Don’t Lump Me With Them

I’ve held my tongue for a while now. Through the Bill Gothard/ATI scandals. Through the Doug Phillips/Vision Forum scandal. But now the new story that has everyone upset is that Josh Duggar, one of the oh-so-famous Duggars from 19 Kids And Counting, sexually molested several young girls when he was a teen.

I’m not going to get into the whole thing. There’s so much stuff going wrongly from both sides of the argument that I don’t even want to go there. I haven’t even said anything about it on social media, because it’s bothered me so much.

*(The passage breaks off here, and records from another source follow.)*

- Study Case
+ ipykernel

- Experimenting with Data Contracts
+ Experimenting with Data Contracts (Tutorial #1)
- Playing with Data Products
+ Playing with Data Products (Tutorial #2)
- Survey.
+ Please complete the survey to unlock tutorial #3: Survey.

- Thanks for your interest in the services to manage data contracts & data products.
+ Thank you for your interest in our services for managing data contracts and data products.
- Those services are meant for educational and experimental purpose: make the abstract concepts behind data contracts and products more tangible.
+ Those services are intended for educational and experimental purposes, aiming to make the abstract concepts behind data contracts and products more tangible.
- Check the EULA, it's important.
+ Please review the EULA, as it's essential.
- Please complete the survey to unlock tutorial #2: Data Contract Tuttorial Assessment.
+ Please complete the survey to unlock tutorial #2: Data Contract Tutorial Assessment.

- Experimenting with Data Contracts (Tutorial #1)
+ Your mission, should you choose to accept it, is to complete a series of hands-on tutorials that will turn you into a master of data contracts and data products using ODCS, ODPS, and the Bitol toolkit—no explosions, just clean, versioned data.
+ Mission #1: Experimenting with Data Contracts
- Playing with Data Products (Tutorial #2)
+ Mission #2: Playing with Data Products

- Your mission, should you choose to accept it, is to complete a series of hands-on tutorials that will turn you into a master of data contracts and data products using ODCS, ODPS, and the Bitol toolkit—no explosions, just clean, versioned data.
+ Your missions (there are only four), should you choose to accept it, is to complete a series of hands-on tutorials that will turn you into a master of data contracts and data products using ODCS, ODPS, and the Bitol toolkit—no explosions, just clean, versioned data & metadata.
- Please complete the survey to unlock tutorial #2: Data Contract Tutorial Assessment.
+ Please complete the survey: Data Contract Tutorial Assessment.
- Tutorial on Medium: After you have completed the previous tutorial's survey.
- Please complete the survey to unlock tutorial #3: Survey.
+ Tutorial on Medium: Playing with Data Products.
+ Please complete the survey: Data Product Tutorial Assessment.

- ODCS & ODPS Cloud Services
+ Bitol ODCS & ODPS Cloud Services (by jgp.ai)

Instead, I’m going to focus on something I see cropping up–something that I also saw when the VF and ATI stories were circulating. In almost every one of these stories, I’ve seen a lot (A LOT) of comments about how religion and homeschooling are terrible for kids, especially girls. How they’re not safe. How it’s just a breeding ground for abuse. On and on and on.

This is to the folks who are saying that. Yes, there have been a lot of cases of abusive homeschoolers coming out in the past few years. Yes, it’s absolutely terrible. In no way, shape, or form do I condone any of this kind of evil.

But you’re not seeing the whole picture.

See, I was one of those homeschooled, Christian kids. My family primarily interacted with other Christian, homeschooled families. I married a Christian homeschooled guy from a large family (11 kids). And we both turned out fine. In fact, we plan on homeschooling our son.

I’m not denying abuse can happen. It can. In fact, I’d even go so far as to say that rule-driven legalistic, patriarchal beliefs that some of my peers’ families subscribed to could be classified as a form of mental abuse. I thank God almost daily nowadays that my parents saw fit to keep us away from getting involved in ATI (at all) or deeply involved in Vision Forum (we ordered a few books and things from VF, but I was never completely sold on any of their teaching that I heard from DVDs and nonfiction.)

And that’s the key, I think. We were actively encouraged to engage culture, to watch movies, to attend college (though I chose not to go, much against my dad’s wishes), to pursue careers, to treat men and women as equals rather than believing women must always “submit” to men. I will admit that for a while, we fell into a bit of the “modest is hottest” crowd, but still never fully subscribed to some of the more radical beliefs, such as that it was all on the girl’s shoulders for making sure her Christian “brothers” never thought inappropriate thoughts by dressing “modestly”. No did we belief that covering up completely made people modest–I remember having a discussion with my mom in which we concluded it was more attitude than dress that made people modest.

In short, my family avoided the stifling legalism associated with the homeschooling cults. Were we perfect? Heck no. We had our issues. But the thing that I’m getting at is that you cannot lump all homeschooling into the “unsafe” types who blindly follow cults who promise perfect families. And to be honest? My family’s type is probably in the majority.

See, you hear all this cases being publicized about how homeschooling families and organizations are being felled by sexual scandals, or abuse, or neglect, and all sorts of terrible things. But what you don’t hear about are the stories of the hundreds–thousands?–of people like my husband and me, who were raised in homeschooling, Christian environments, were never abused or neglected, and are happily doing well in jobs, raising families of their own, and secure in the belief that they had a good childhood.

Homeschooling has it’s flaws, just like public schooling or private schooling, but one right, I think it can be a wonderful way for kids to grow and learn without an overdue amount of peer pressure or distractions.(some of those flaws do need to be addressed, I think. But that’s another post entirely.)

I’m confident that most of my fellow homeschoolers are turning out to be well-adjusted individuals. I won’t say all, because from the scandals and from personal experience, I know that isn’t true. I personally know a couple of kids who have gone off the rails. I know a few others who are a ticking time bomb. But the majority of us? We’ve turned out okay. We have jobs and families and normal lives.

Overall, I’d say I’m generally pretty proud to be a homeschooler. All I ask is that before you start making claims about homeschooling, maybe you should get to know some folks who have grown up in the community–the normal community.